** Opening DATA PROVIDED block **
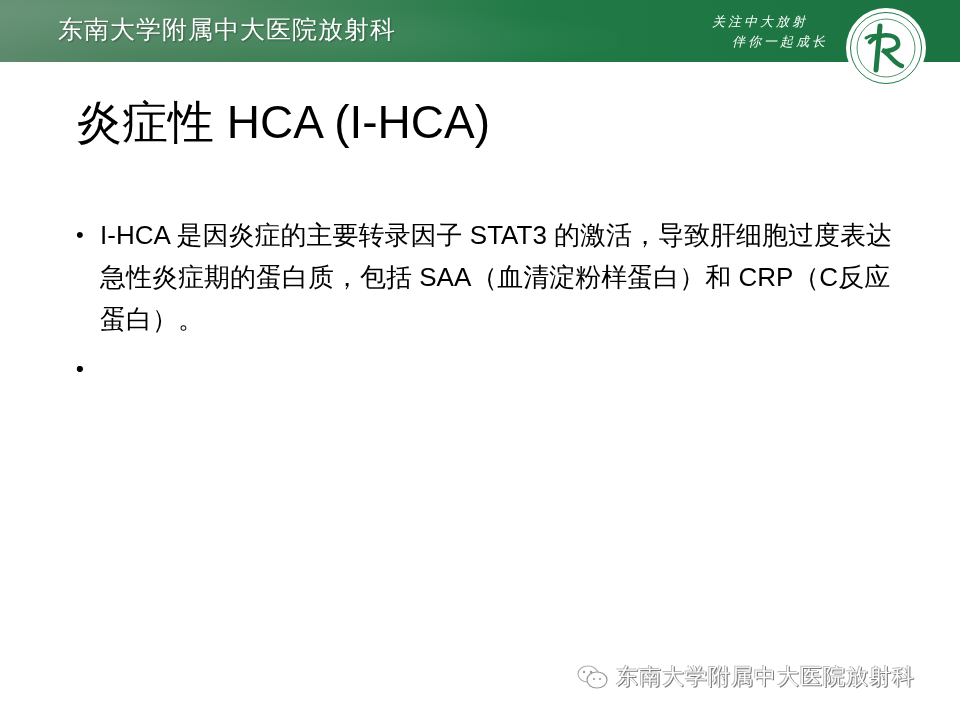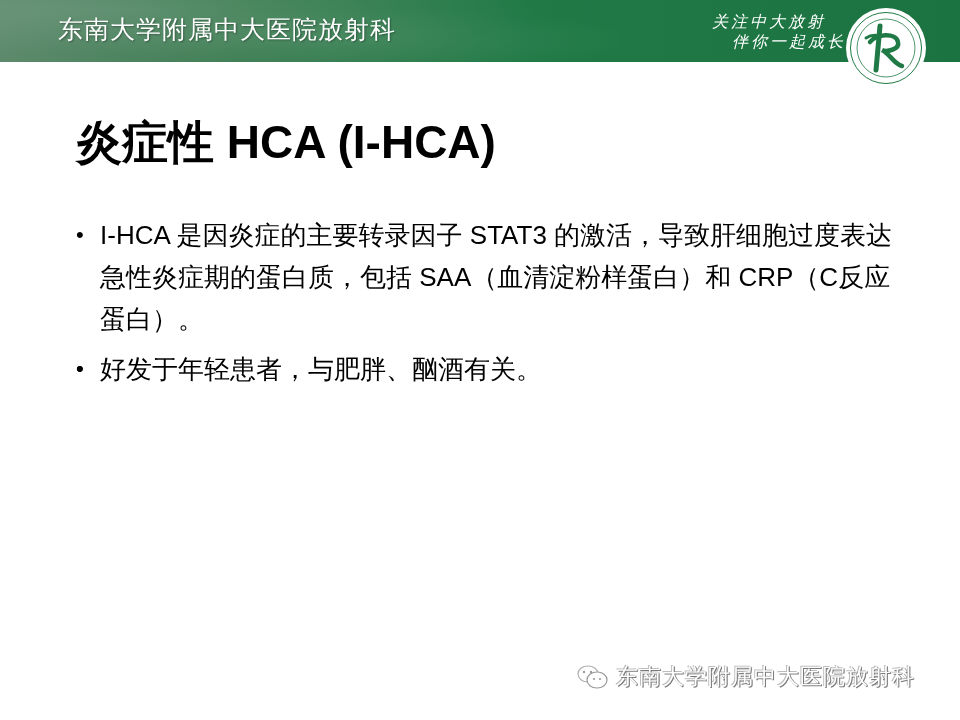--- a/index.html
+++ b/index.html
@@ -10,7 +10,7 @@
     background: radial-gradient(ellipse at 120px 10px, rgba(255,255,255,0.10), rgba(255,255,255,0) 60%),
                 radial-gradient(ellipse at 360px 40px, rgba(255,255,255,0.08), rgba(255,255,255,0) 55%); }
   .banner-title { position:absolute; left:58px; top:13px; font-family:"DejaVu Serif","Liberation Serif",serif; font-size:25px; color:#ffffff; letter-spacing:1px; text-shadow:1px 1px 2px rgba(0,0,0,0.35); white-space:nowrap; }
-  .slogan { position:absolute; left:712px; top:12px; color:#ffffff; font-family:"DejaVu Serif","Liberation Serif",serif; font-style:italic; font-size:16px; line-height:20px; letter-spacing:3px; }
+  .slogan { position:absolute; left:712px; top:12px; color:#ffffff; font-family:"DejaVu Serif","Liberation Serif",serif; font-style:italic; font-size:13px; line-height:20px; letter-spacing:3px; }
   .slogan .l2 { padding-left:20px; }
   .logo { position:absolute; left:846px; top:8px; width:80px; height:80px; border-radius:50%; background:#ffffff; }
   .logo-inner { position:absolute; left:4px; top:4px; width:72px; height:72px; border-radius:50%; border:1.5px solid #1f7a45; box-sizing:border-box; }

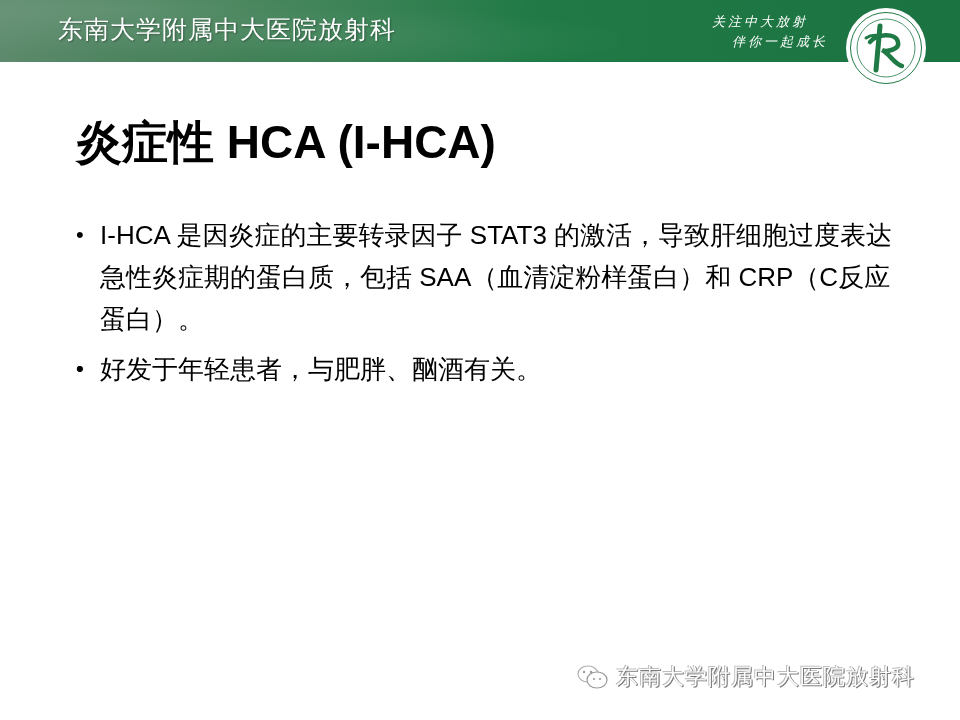--- a/index.html
+++ b/index.html
@@ -14,7 +14,7 @@
   .slogan .l2 { padding-left:20px; }
   .logo { position:absolute; left:846px; top:8px; width:80px; height:80px; border-radius:50%; background:#ffffff; }
   .logo-inner { position:absolute; left:4px; top:4px; width:72px; height:72px; border-radius:50%; border:1.5px solid #1f7a45; box-sizing:border-box; }
-  .slide-title { position:absolute; left:76px; top:92px; font-size:46px; font-weight:bold; color:#000; white-space:nowrap; letter-spacing:0px;margin-top:20px; }
+  .slide-title { position:absolute; left:76px; top:92px; font-size:46px; font-weight:normal; color:#000; white-space:nowrap; letter-spacing:0px; }
   .bullets { position:absolute; left:76px; top:214px; width:820px; margin:0; padding:0; list-style:none; }
   .bullets li { position:relative; padding-left:24px; font-size:26px; line-height:42px; color:#000; margin-bottom:8px; }
   .bullets li .dot { position:absolute; left:0; top:0; font-size:22px; }

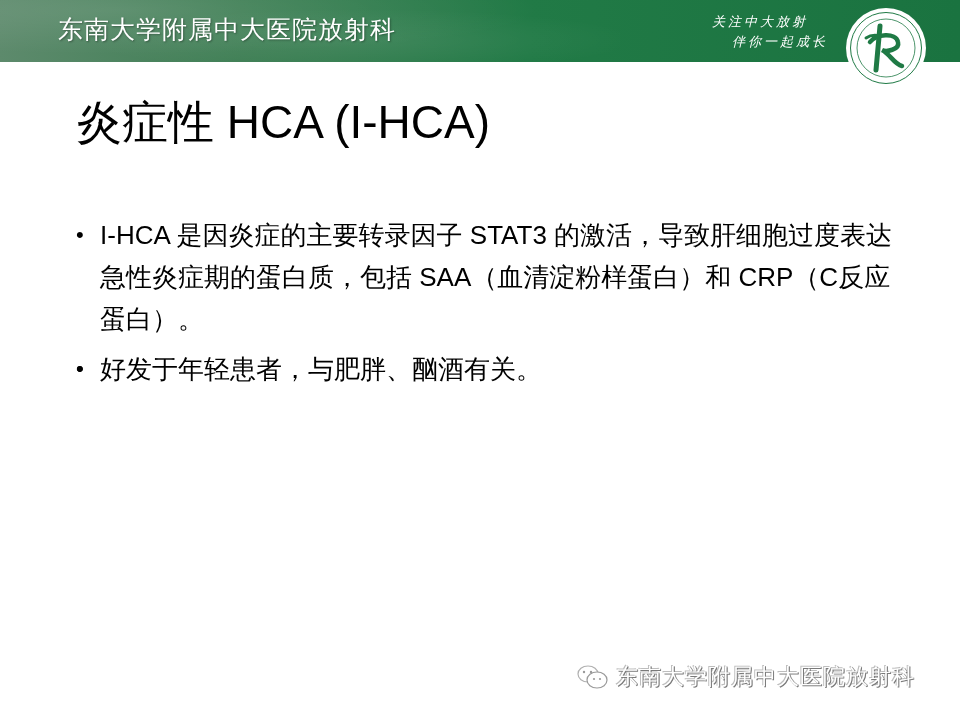--- a/index.html
+++ b/index.html
@@ -56,7 +56,6 @@
   </li>
   <li>
     <span class="dot">•</span>
-    <span>好发于年轻患者，与肥胖、酗酒有关。</span>
   </li>
 </ul>
 

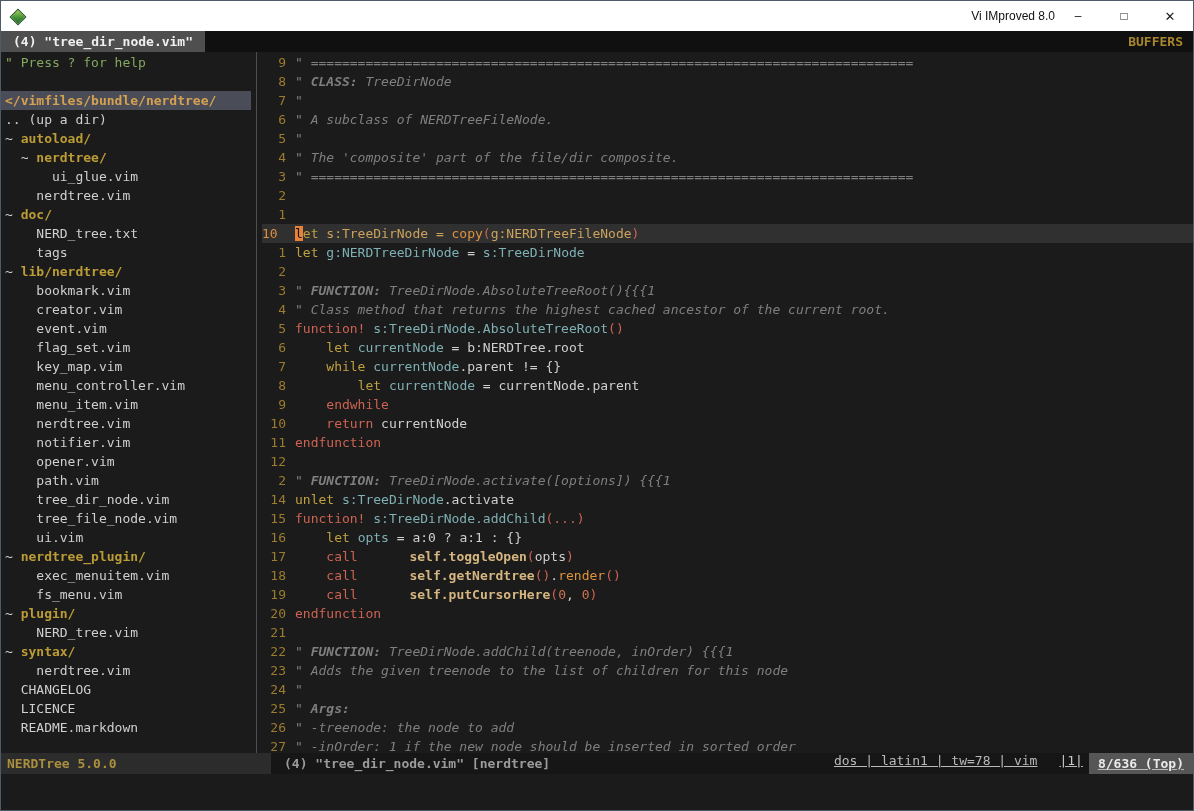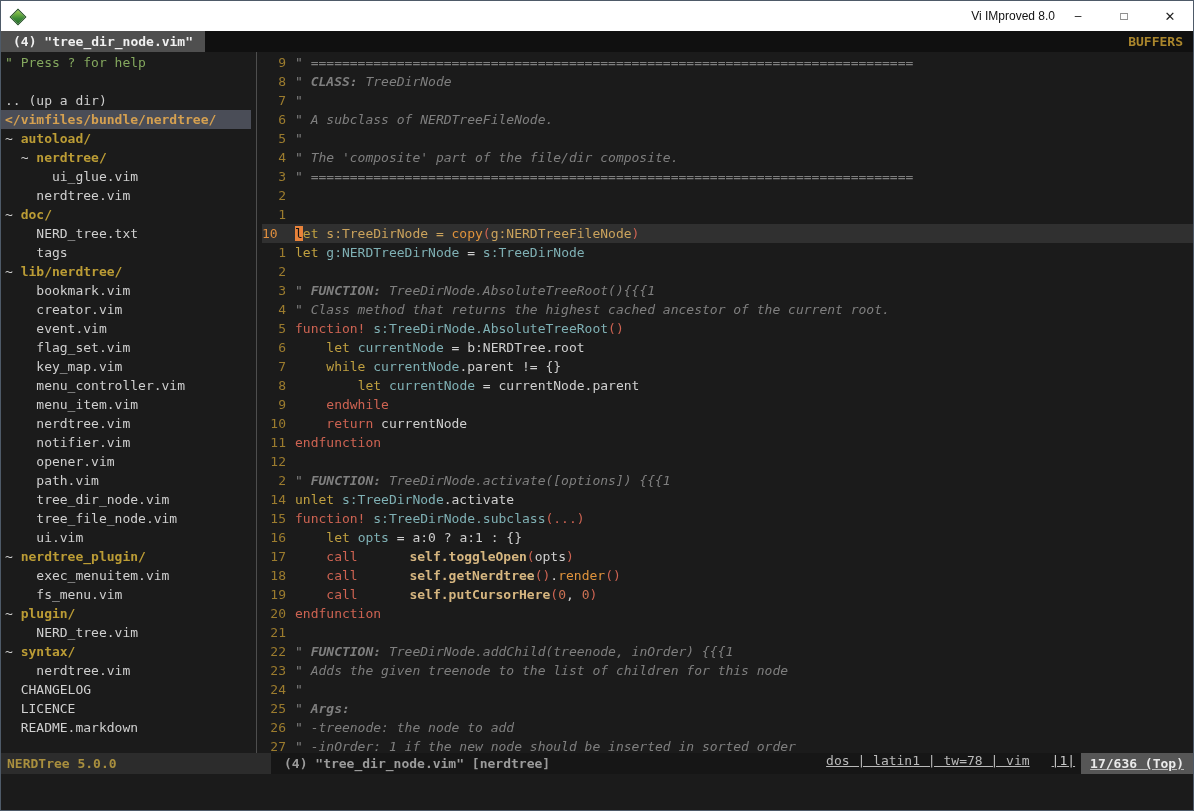--- a/index.html
+++ b/index.html
@@ -97,8 +97,8 @@
       <div>
           <div class="nt-line"><span class="tok n-help">" Press ? for help</span></div>
           <div class="nt-line"></div>
+          <div class="nt-line nt-rootline"><span class="tok n-root">&lt;/vimfiles/bundle/nerdtree/</span></div>
           <div class="nt-line"><span class="tok n-file">.. (up a dir)</span></div>
-          <div class="nt-line nt-rootline"><span class="tok n-root">&lt;/vimfiles/bundle/nerdtree/</span></div>
           <div class="nt-line"><span class="tok n-arrow">~ </span><span class="tok n-dir">autoload/</span></div>
           <div class="nt-line"><span class="tok n-arrow">  ~ </span><span class="tok n-dir">nerdtree/</span></div>
           <div class="nt-line"><span class="tok n-file">      ui_glue.vim</span></div>

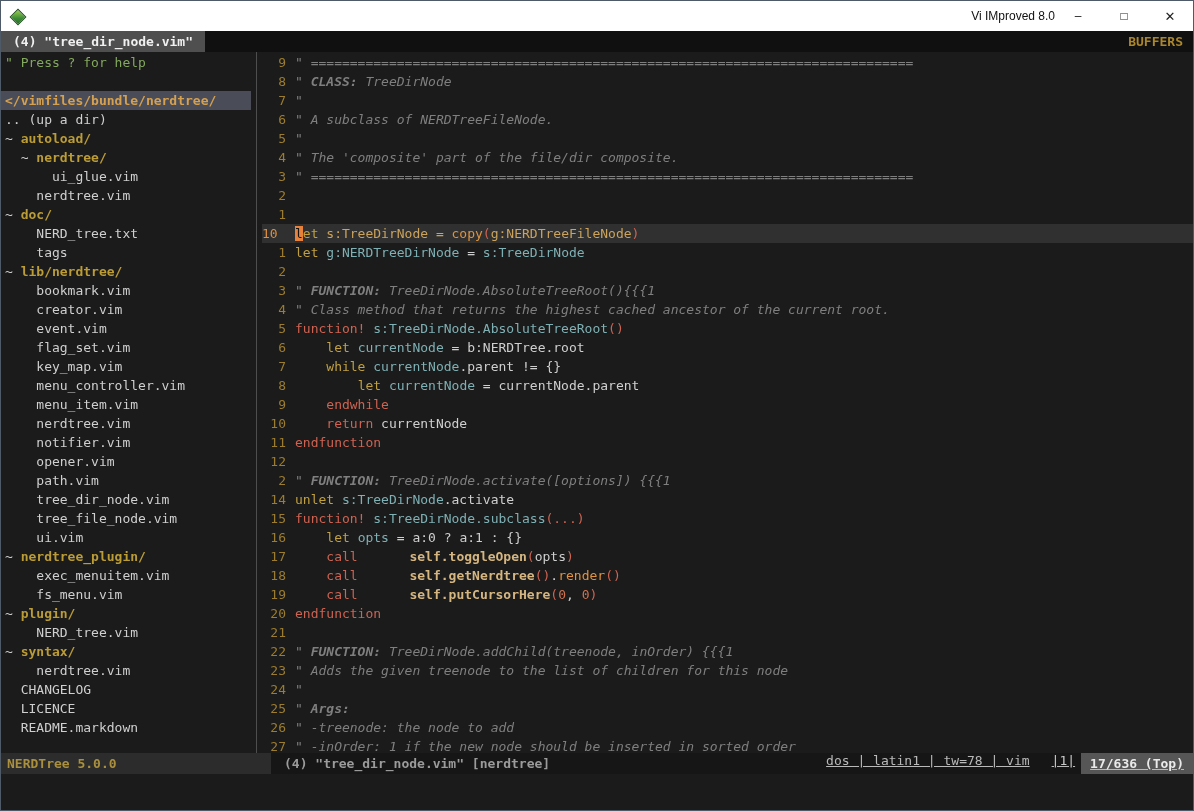--- a/index.html
+++ b/index.html
@@ -160,7 +160,7 @@
           <div class="code-line"><span class="lnum">12</span><span class="code"></span></div>
           <div class="code-line"><span class="lnum">2</span><span class="code"><span class="tok c-com">" </span><span class="tok c-comb">FUNCTION:</span><span class="tok c-com"> TreeDirNode.activate([options]) {{{1</span></span></div>
           <div class="code-line"><span class="lnum">14</span><span class="code"><span class="tok c-stm">unlet</span><span class="tok c-fg"> </span><span class="tok c-id">s:TreeDirNode</span><span class="tok c-fg">.activate</span></span></div>
-          <div class="code-line"><span class="lnum">15</span><span class="code"><span class="tok c-red">function!</span><span class="tok c-fg"> </span><span class="tok c-id">s:TreeDirNode.subclass</span><span class="tok c-red">(...)</span></span></div>
+          <div class="code-line"><span class="lnum">15</span><span class="code"><span class="tok c-red">function!</span><span class="tok c-fg"> </span><span class="tok c-id">s:TreeDirNode.addChild</span><span class="tok c-red">(...)</span></span></div>
           <div class="code-line"><span class="lnum">16</span><span class="code"><span class="tok c-fg">    </span><span class="tok c-stm">let</span><span class="tok c-fg"> </span><span class="tok c-id">opts</span><span class="tok c-fg"> = a:0 ? a:1 : {}</span></span></div>
           <div class="code-line"><span class="lnum">17</span><span class="code"><span class="tok c-fg">    </span><span class="tok c-red">call</span><span class="tok c-fg"> </span><span class="tok c-fn">self.toggleOpen</span><span class="tok c-red">(</span><span class="tok c-fg">opts</span><span class="tok c-red">)</span></span></div>
           <div class="code-line"><span class="lnum">18</span><span class="code"><span class="tok c-fg">    </span><span class="tok c-red">call</span><span class="tok c-fg"> </span><span class="tok c-fn">self.getNerdtree</span><span class="tok c-red">()</span><span class="tok c-fg">.</span><span class="tok c-copy">render</span><span class="tok c-red">()</span></span></div>

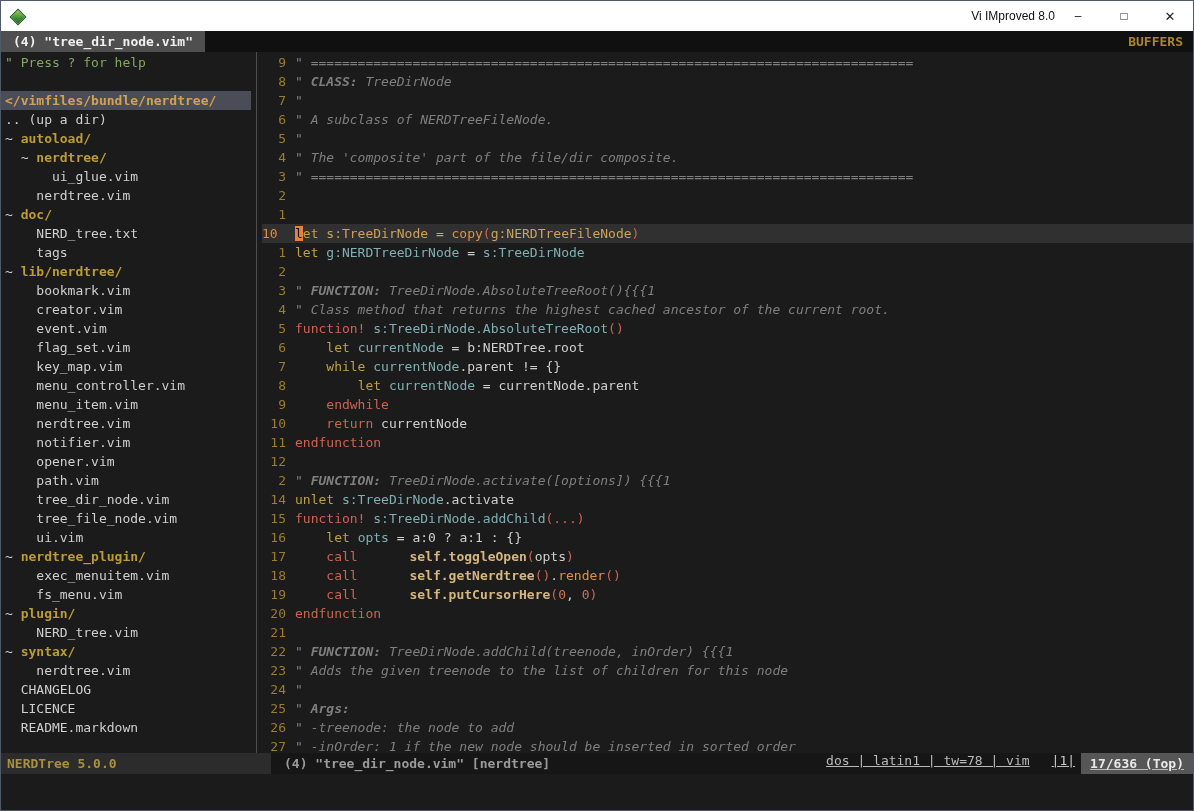--- a/index.html
+++ b/index.html
@@ -183,7 +183,7 @@
     <div class="sl-right">
       <span class="sl-format">dos | latin1 | tw=78 | vim</span>
       <span class="sl-bufind">|1|</span>
-      <span class="sl-pos">17/636 (Top)</span>
+      <span class="sl-pos">8/636 (Top)</span>
     </div>
   </div>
** Closing DATA PROVIDED block **
**HOW TO COMPLETE THIS TASK:**
Word for word, return all the entries and skip their pictures.

**PROBLEM SOLUTION:**
--- a/index.html
+++ b/index.html
@@ -10,7 +10,7 @@
     background: radial-gradient(ellipse at 120px 10px, rgba(255,255,255,0.10), rgba(255,255,255,0) 60%),
                 radial-gradient(ellipse at 360px 40px, rgba(255,255,255,0.08), rgba(255,255,255,0) 55%); }
   .banner-title { position:absolute; left:58px; top:13px; font-family:"DejaVu Serif","Liberation Serif",serif; font-size:25px; color:#ffffff; letter-spacing:1px; text-shadow:1px 1px 2px rgba(0,0,0,0.35); white-space:nowrap; }
-  .slogan { position:absolute; left:712px; top:12px; color:#ffffff; font-family:"DejaVu Serif","Liberation Serif",serif; font-style:italic; font-size:16px; line-height:20px; letter-spacing:3px; }
+  .slogan { position:absolute; left:712px; top:12px; color:#ffffff; font-family:"DejaVu Serif","Liberation Serif",serif; font-style:italic; font-size:13px; line-height:20px; letter-spacing:3px; }
   .slogan .l2 { padding-left:20px; }
   .logo { position:absolute; left:846px; top:8px; width:80px; height:80px; border-radius:50%; background:#ffffff; }
   .logo-inner { position:absolute; left:4px; top:4px; width:72px; height:72px; border-radius:50%; border:1.5px solid #1f7a45; box-sizing:border-box; }

--- a/index.html
+++ b/index.html
@@ -14,7 +14,7 @@
   .slogan .l2 { padding-left:20px; }
   .logo { position:absolute; left:846px; top:8px; width:80px; height:80px; border-radius:50%; background:#ffffff; }
   .logo-inner { position:absolute; left:4px; top:4px; width:72px; height:72px; border-radius:50%; border:1.5px solid #1f7a45; box-sizing:border-box; }
-  .slide-title { position:absolute; left:76px; top:92px; font-size:46px; font-weight:bold; color:#000; white-space:nowrap; letter-spacing:0px;margin-top:20px; }
+  .slide-title { position:absolute; left:76px; top:92px; font-size:46px; font-weight:normal; color:#000; white-space:nowrap; letter-spacing:0px; }
   .bullets { position:absolute; left:76px; top:214px; width:820px; margin:0; padding:0; list-style:none; }
   .bullets li { position:relative; padding-left:24px; font-size:26px; line-height:42px; color:#000; margin-bottom:8px; }
   .bullets li .dot { position:absolute; left:0; top:0; font-size:22px; }

--- a/index.html
+++ b/index.html
@@ -56,7 +56,6 @@
   </li>
   <li>
     <span class="dot">•</span>
-    <span>好发于年轻患者，与肥胖、酗酒有关。</span>
   </li>
 </ul>
 

--- a/index.html
+++ b/index.html
@@ -97,8 +97,8 @@
       <div>
           <div class="nt-line"><span class="tok n-help">" Press ? for help</span></div>
           <div class="nt-line"></div>
+          <div class="nt-line nt-rootline"><span class="tok n-root">&lt;/vimfiles/bundle/nerdtree/</span></div>
           <div class="nt-line"><span class="tok n-file">.. (up a dir)</span></div>
-          <div class="nt-line nt-rootline"><span class="tok n-root">&lt;/vimfiles/bundle/nerdtree/</span></div>
           <div class="nt-line"><span class="tok n-arrow">~ </span><span class="tok n-dir">autoload/</span></div>
           <div class="nt-line"><span class="tok n-arrow">  ~ </span><span class="tok n-dir">nerdtree/</span></div>
           <div class="nt-line"><span class="tok n-file">      ui_glue.vim</span></div>

--- a/index.html
+++ b/index.html
@@ -160,7 +160,7 @@
           <div class="code-line"><span class="lnum">12</span><span class="code"></span></div>
           <div class="code-line"><span class="lnum">2</span><span class="code"><span class="tok c-com">" </span><span class="tok c-comb">FUNCTION:</span><span class="tok c-com"> TreeDirNode.activate([options]) {{{1</span></span></div>
           <div class="code-line"><span class="lnum">14</span><span class="code"><span class="tok c-stm">unlet</span><span class="tok c-fg"> </span><span class="tok c-id">s:TreeDirNode</span><span class="tok c-fg">.activate</span></span></div>
-          <div class="code-line"><span class="lnum">15</span><span class="code"><span class="tok c-red">function!</span><span class="tok c-fg"> </span><span class="tok c-id">s:TreeDirNode.subclass</span><span class="tok c-red">(...)</span></span></div>
+          <div class="code-line"><span class="lnum">15</span><span class="code"><span class="tok c-red">function!</span><span class="tok c-fg"> </span><span class="tok c-id">s:TreeDirNode.addChild</span><span class="tok c-red">(...)</span></span></div>
           <div class="code-line"><span class="lnum">16</span><span class="code"><span class="tok c-fg">    </span><span class="tok c-stm">let</span><span class="tok c-fg"> </span><span class="tok c-id">opts</span><span class="tok c-fg"> = a:0 ? a:1 : {}</span></span></div>
           <div class="code-line"><span class="lnum">17</span><span class="code"><span class="tok c-fg">    </span><span class="tok c-red">call</span><span class="tok c-fg"> </span><span class="tok c-fn">self.toggleOpen</span><span class="tok c-red">(</span><span class="tok c-fg">opts</span><span class="tok c-red">)</span></span></div>
           <div class="code-line"><span class="lnum">18</span><span class="code"><span class="tok c-fg">    </span><span class="tok c-red">call</span><span class="tok c-fg"> </span><span class="tok c-fn">self.getNerdtree</span><span class="tok c-red">()</span><span class="tok c-fg">.</span><span class="tok c-copy">render</span><span class="tok c-red">()</span></span></div>

--- a/index.html
+++ b/index.html
@@ -183,7 +183,7 @@
     <div class="sl-right">
       <span class="sl-format">dos | latin1 | tw=78 | vim</span>
       <span class="sl-bufind">|1|</span>
-      <span class="sl-pos">17/636 (Top)</span>
+      <span class="sl-pos">8/636 (Top)</span>
     </div>
   </div>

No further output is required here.